● **What you need to do**: Copy each record exactly, word for word.

======

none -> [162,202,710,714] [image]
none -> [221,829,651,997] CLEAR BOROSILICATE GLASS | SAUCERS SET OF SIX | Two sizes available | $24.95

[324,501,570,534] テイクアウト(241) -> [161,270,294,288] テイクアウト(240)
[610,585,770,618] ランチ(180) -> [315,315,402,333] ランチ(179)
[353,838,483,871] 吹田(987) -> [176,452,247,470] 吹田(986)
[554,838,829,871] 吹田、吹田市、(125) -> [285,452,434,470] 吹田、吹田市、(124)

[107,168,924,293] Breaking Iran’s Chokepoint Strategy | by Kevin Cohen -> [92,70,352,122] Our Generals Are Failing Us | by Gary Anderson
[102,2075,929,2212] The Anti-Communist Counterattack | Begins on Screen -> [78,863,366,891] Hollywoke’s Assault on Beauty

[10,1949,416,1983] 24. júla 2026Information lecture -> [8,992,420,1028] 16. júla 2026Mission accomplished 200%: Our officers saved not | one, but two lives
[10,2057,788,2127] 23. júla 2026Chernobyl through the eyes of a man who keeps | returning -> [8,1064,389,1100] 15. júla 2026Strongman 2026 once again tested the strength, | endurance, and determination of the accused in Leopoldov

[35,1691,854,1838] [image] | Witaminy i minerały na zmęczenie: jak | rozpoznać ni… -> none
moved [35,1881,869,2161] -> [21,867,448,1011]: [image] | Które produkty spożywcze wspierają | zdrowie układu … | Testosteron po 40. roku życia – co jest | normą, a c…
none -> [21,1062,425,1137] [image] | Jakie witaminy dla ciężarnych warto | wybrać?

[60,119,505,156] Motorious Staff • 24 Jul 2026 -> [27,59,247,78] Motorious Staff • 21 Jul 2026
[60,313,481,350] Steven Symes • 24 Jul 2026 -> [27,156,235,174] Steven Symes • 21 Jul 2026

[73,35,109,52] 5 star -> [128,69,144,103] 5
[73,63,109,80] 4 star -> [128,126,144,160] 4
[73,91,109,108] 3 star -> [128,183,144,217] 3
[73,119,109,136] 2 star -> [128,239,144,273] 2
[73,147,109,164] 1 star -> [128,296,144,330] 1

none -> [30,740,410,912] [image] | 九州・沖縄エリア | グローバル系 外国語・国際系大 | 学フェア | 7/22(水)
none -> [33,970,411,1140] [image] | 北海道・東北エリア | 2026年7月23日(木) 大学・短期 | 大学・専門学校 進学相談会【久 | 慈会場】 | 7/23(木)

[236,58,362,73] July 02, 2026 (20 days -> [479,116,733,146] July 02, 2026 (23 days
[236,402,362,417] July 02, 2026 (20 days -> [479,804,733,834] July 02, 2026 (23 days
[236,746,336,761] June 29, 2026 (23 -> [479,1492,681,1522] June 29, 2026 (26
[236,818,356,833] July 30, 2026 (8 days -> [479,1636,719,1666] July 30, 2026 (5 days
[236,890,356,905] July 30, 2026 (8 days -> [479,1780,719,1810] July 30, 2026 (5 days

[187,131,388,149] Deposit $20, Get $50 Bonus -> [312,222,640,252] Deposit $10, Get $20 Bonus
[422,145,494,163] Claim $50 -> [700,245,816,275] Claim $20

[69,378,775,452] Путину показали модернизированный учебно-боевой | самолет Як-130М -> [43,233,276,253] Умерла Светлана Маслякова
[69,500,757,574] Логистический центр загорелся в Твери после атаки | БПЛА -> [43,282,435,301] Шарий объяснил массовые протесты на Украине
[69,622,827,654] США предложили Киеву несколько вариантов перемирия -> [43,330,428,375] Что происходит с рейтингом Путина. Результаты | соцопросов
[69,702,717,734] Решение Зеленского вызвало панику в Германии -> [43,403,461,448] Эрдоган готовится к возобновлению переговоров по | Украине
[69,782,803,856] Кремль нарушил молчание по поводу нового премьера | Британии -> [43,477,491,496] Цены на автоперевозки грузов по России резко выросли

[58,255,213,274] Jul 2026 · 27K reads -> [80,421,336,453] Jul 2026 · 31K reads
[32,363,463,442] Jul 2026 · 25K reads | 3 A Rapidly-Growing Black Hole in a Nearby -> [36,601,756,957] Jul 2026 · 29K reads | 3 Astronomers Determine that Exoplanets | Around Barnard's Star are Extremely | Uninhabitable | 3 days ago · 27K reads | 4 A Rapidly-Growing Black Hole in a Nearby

======

● **Exercise solution**:
none -> [162,202,710,714] [image]
none -> [221,829,651,997] CLEAR BOROSILICATE GLASS | SAUCERS SET OF SIX | Two sizes available | $24.95

[324,501,570,534] テイクアウト(241) -> [161,270,294,288] テイクアウト(240)
[610,585,770,618] ランチ(180) -> [315,315,402,333] ランチ(179)
[353,838,483,871] 吹田(987) -> [176,452,247,470] 吹田(986)
[554,838,829,871] 吹田、吹田市、(125) -> [285,452,434,470] 吹田、吹田市、(124)

[107,168,924,293] Breaking Iran’s Chokepoint Strategy | by Kevin Cohen -> [92,70,352,122] Our Generals Are Failing Us | by Gary Anderson
[102,2075,929,2212] The Anti-Communist Counterattack | Begins on Screen -> [78,863,366,891] Hollywoke’s Assault on Beauty

[10,1949,416,1983] 24. júla 2026Information lecture -> [8,992,420,1028] 16. júla 2026Mission accomplished 200%: Our officers saved not | one, but two lives
[10,2057,788,2127] 23. júla 2026Chernobyl through the eyes of a man who keeps | returning -> [8,1064,389,1100] 15. júla 2026Strongman 2026 once again tested the strength, | endurance, and determination of the accused in Leopoldov

[35,1691,854,1838] [image] | Witaminy i minerały na zmęczenie: jak | rozpoznać ni… -> none
moved [35,1881,869,2161] -> [21,867,448,1011]: [image] | Które produkty spożywcze wspierają | zdrowie układu … | Testosteron po 40. roku życia – co jest | normą, a c…
none -> [21,1062,425,1137] [image] | Jakie witaminy dla ciężarnych warto | wybrać?

[60,119,505,156] Motorious Staff • 24 Jul 2026 -> [27,59,247,78] Motorious Staff • 21 Jul 2026
[60,313,481,350] Steven Symes • 24 Jul 2026 -> [27,156,235,174] Steven Symes • 21 Jul 2026

[73,35,109,52] 5 star -> [128,69,144,103] 5
[73,63,109,80] 4 star -> [128,126,144,160] 4
[73,91,109,108] 3 star -> [128,183,144,217] 3
[73,119,109,136] 2 star -> [128,239,144,273] 2
[73,147,109,164] 1 star -> [128,296,144,330] 1

none -> [30,740,410,912] [image] | 九州・沖縄エリア | グローバル系 外国語・国際系大 | 学フェア | 7/22(水)
none -> [33,970,411,1140] [image] | 北海道・東北エリア | 2026年7月23日(木) 大学・短期 | 大学・専門学校 進学相談会【久 | 慈会場】 | 7/23(木)

[236,58,362,73] July 02, 2026 (20 days -> [479,116,733,146] July 02, 2026 (23 days
[236,402,362,417] July 02, 2026 (20 days -> [479,804,733,834] July 02, 2026 (23 days
[236,746,336,761] June 29, 2026 (23 -> [479,1492,681,1522] June 29, 2026 (26
[236,818,356,833] July 30, 2026 (8 days -> [479,1636,719,1666] July 30, 2026 (5 days
[236,890,356,905] July 30, 2026 (8 days -> [479,1780,719,1810] July 30, 2026 (5 days

[187,131,388,149] Deposit $20, Get $50 Bonus -> [312,222,640,252] Deposit $10, Get $20 Bonus
[422,145,494,163] Claim $50 -> [700,245,816,275] Claim $20

[69,378,775,452] Путину показали модернизированный учебно-боевой | самолет Як-130М -> [43,233,276,253] Умерла Светлана Маслякова
[69,500,757,574] Логистический центр загорелся в Твери после атаки | БПЛА -> [43,282,435,301] Шарий объяснил массовые протесты на Украине
[69,622,827,654] США предложили Киеву несколько вариантов перемирия -> [43,330,428,375] Что происходит с рейтингом Путина. Результаты | соцопросов
[69,702,717,734] Решение Зеленского вызвало панику в Германии -> [43,403,461,448] Эрдоган готовится к возобновлению переговоров по | Украине
[69,782,803,856] Кремль нарушил молчание по поводу нового премьера | Британии -> [43,477,491,496] Цены на автоперевозки грузов по России резко выросли

[58,255,213,274] Jul 2026 · 27K reads -> [80,421,336,453] Jul 2026 · 31K reads
[32,363,463,442] Jul 2026 · 25K reads | 3 A Rapidly-Growing Black Hole in a Nearby -> [36,601,756,957] Jul 2026 · 29K reads | 3 Astronomers Determine that Exoplanets | Around Barnard's Star are Extremely | Uninhabitable | 3 days ago · 27K reads | 4 A Rapidly-Growing Black Hole in a Nearby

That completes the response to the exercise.